Thórsmörk (Þórsmörk, /is/) is a mountain ridge in Iceland that was named after the Norse god Thor (Þór). It is situated in the south of Iceland between the glaciers Tindfjallajökull and Eyjafjallajökull. The name "Thórsmörk" properly refers only to the mountain ridge between the rivers Krossá, Þröngá, and Markarfljót, but is sometimes used informally to describe a wider area that includes the region between Thórsmörk and Eyjafjallajökull. Thórsmörk is one of the most popular hiking areas in Iceland.

In the valley, the river Krossá winds between the mountains. The valley is closed in between glaciers, Mýrdalsjökull being at the rear end of the valley. This leads to an especially warm climate, better than in the rest of south Iceland. In the protected valley, green vegetation of moss, fern, birchwood, and other small shrubs are found.

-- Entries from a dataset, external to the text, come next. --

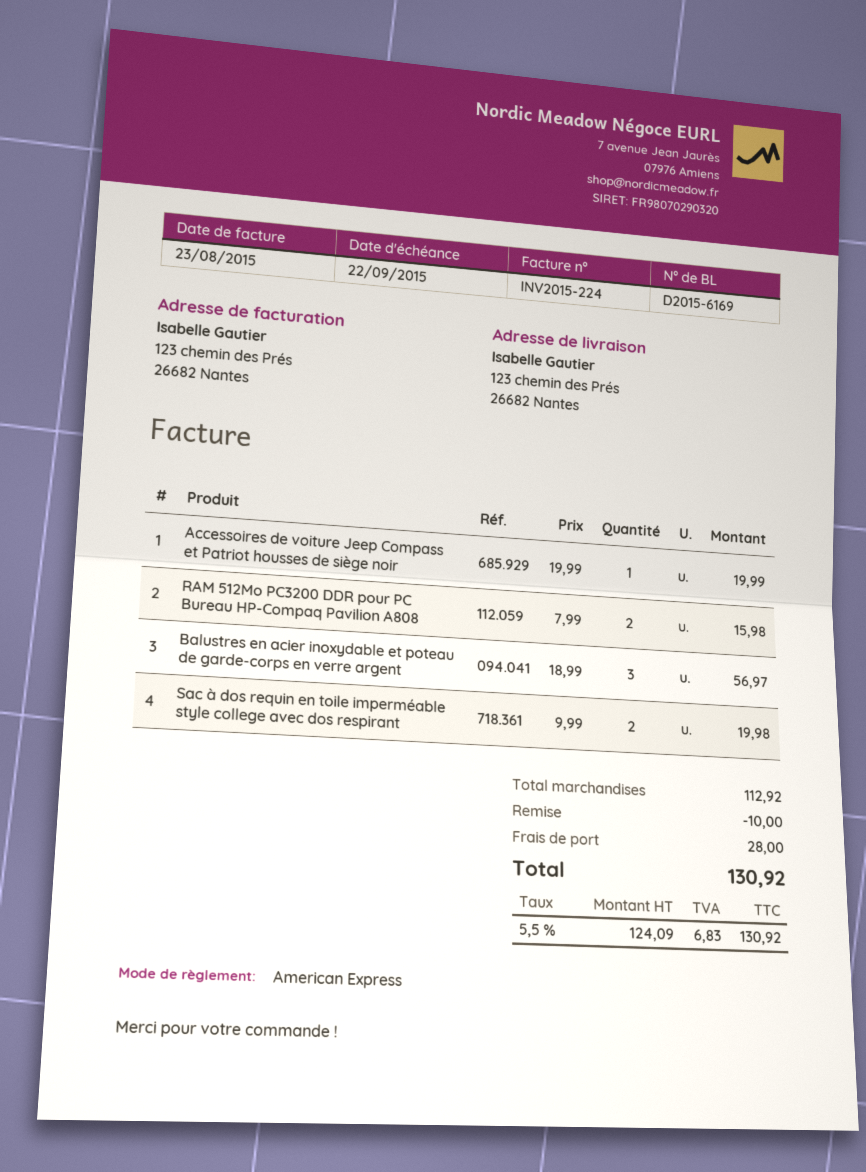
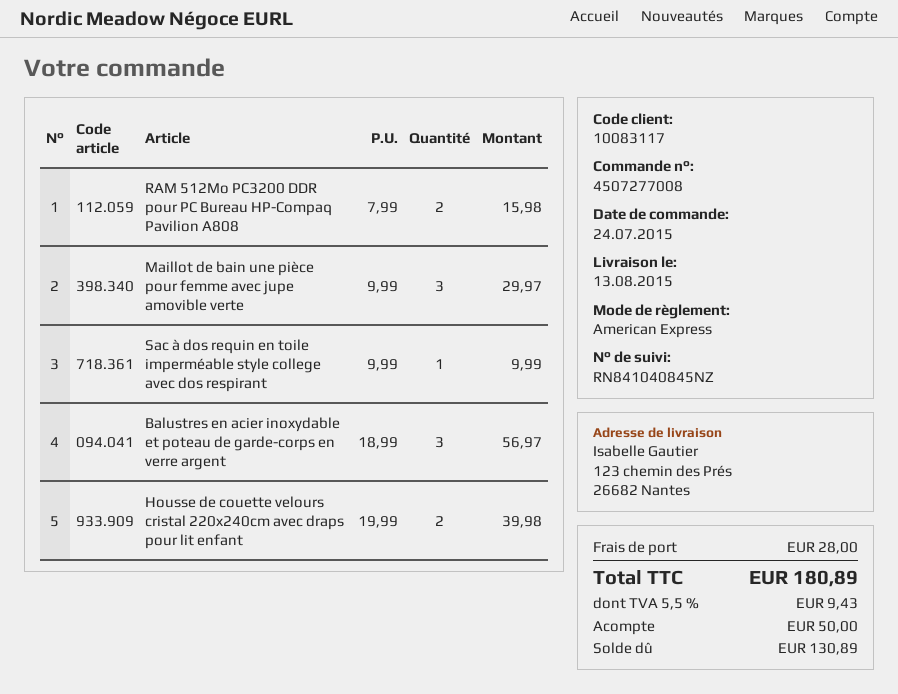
Accessoires de voiture Jeep Compass et Patriot housses de siège noir: 1 x 19.99 = 19.99 -> none
Sac à dos requin en toile imperméable style college avec dos respirant: 2 x 9.99 = 19.98 -> 1 x 9.99 = 9.99
Maillot de bain une pièce pour femme avec jupe amovible verte: none -> 3 x 9.99 = 29.97
Housse de couette velours cristal 220x240cm avec draps pour lit enfant: none -> 2 x 19.99 = 39.98
discount: 10.00 -> none
tax: 5.5% = 6.83 -> 5.5% = 9.43
total: 130.92 -> 180.89

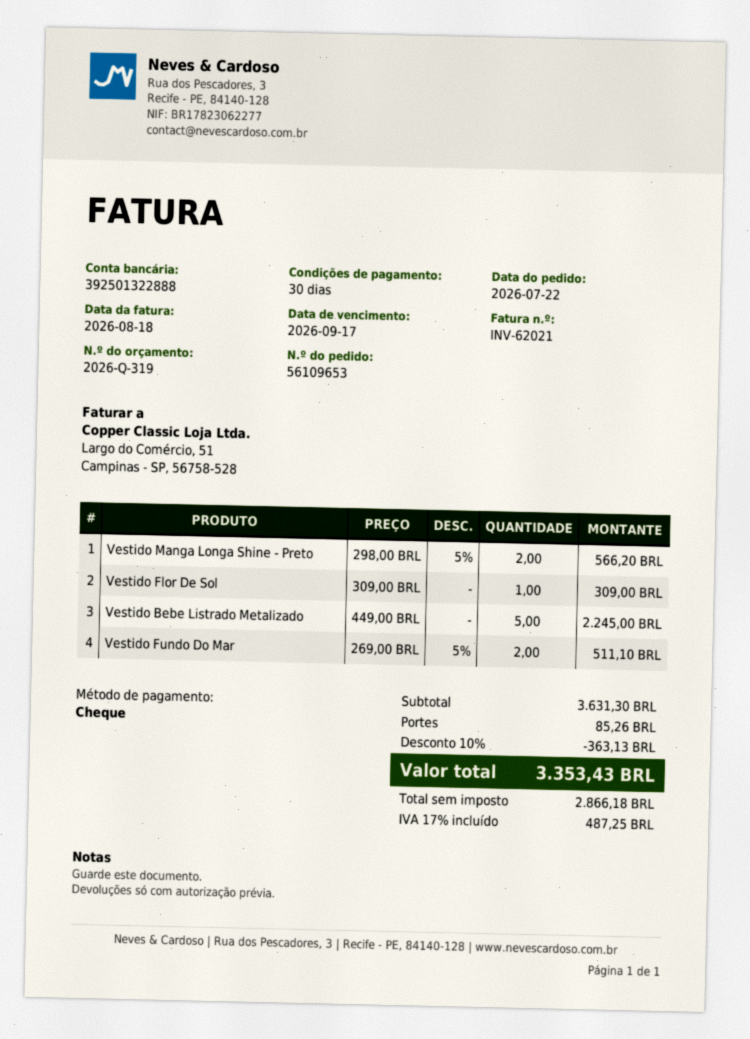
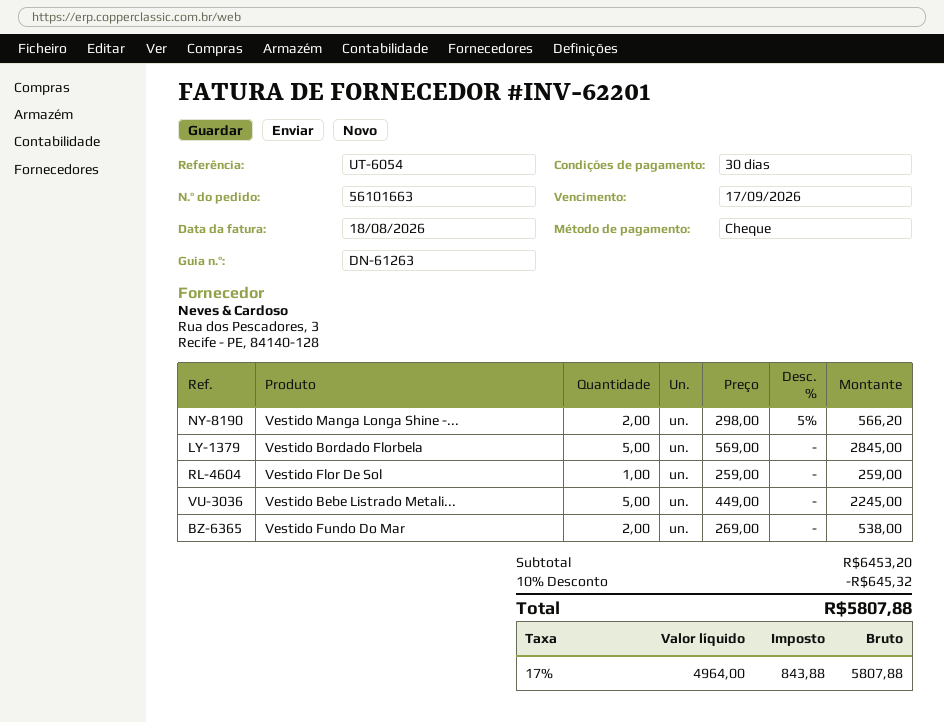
order number: 56109653 -> 56101663
invoice number: INV-62021 -> INV-62201
Vestido Flor De Sol: 1 x 309.00 = 309.00 -> 1 x 259.00 = 259.00
Vestido Fundo Do Mar: 2 x 269.00 - 5% = 511.10 -> 2 x 269.00 = 538.00
Vestido Bordado Florbela: none -> 5 x 569.00 = 2845.00
subtotal: 3631.30 -> 6453.20
discount: 10% = 363.13 -> 10% = 645.32
shipping: 85.26 -> none
net: 2866.18 -> 4964.00
tax: 17% = 487.25 -> 17% = 843.88
total: 3353.43 -> 5807.88

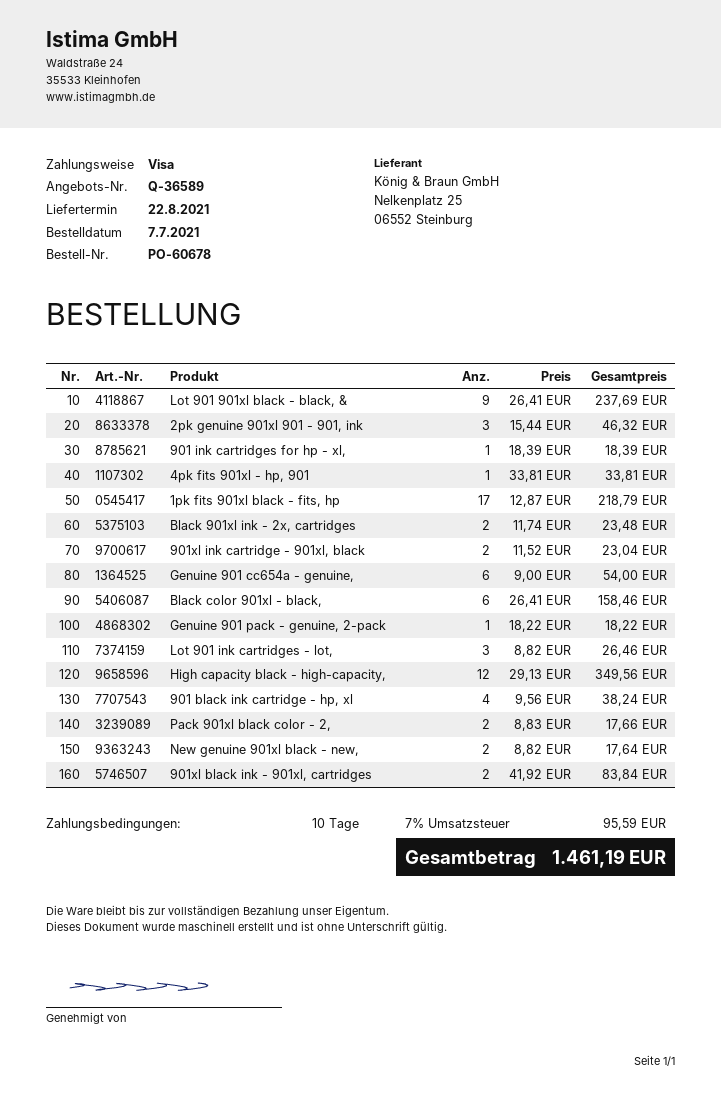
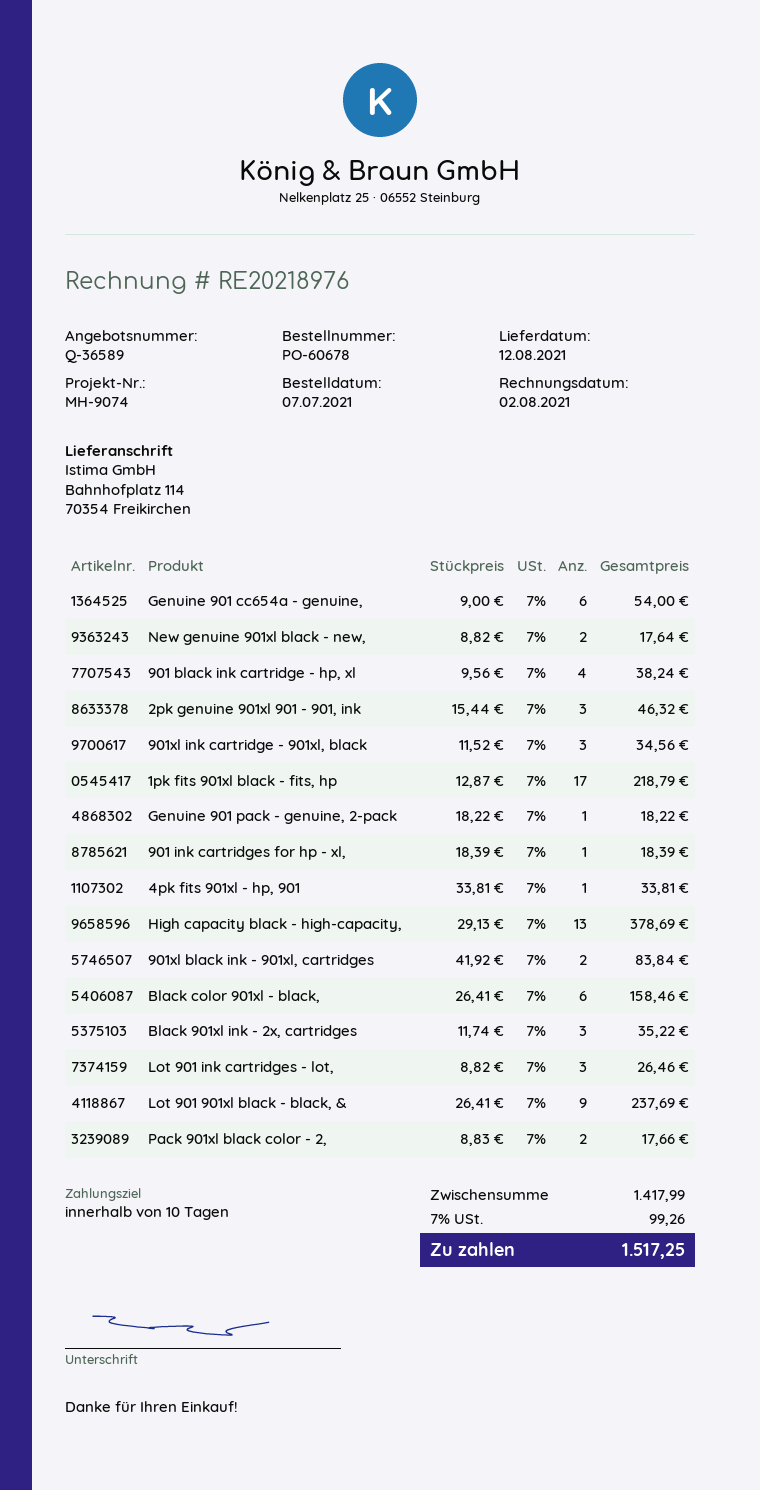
delivery date: 2021-08-22 -> 2021-08-12
Black 901xl ink - 2x, cartridges: 2 x 11.74 = 23.48 -> 3 x 11.74 = 35.22
901xl ink cartridge - 901xl, black: 2 x 11.52 = 23.04 -> 3 x 11.52 = 34.56
High capacity black - high-capacity,: 12 x 29.13 = 349.56 -> 13 x 29.13 = 378.69
tax: 7% = 95.59 -> 7% = 99.26
total: 1461.19 -> 1517.25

Thórsmörk is popular amongst hikers. Many different tours are possible, from hiking on the glaciers to trekking (i.e., Laugavegur up to Landmannalaugar) or smaller excursions, such as to the canyon Stakkholtsgjá with its waterfall or five small day treks, to the summits of surrounding peaks, with rewarding views, even in bad weather. The Krossá is a cold, fast river coming down from glaciers; a bridge allows pedestrians to cross. Coaches arrive daily from Reykjavík and other towns in Iceland.

== Volcanic ash from Eyjafjallajökull ==
During the spring 2010 eruptions of Eyjafjallajökull, much of the area was covered in a thick layer of volcanic ash. Several months were needed for nature to return to normal.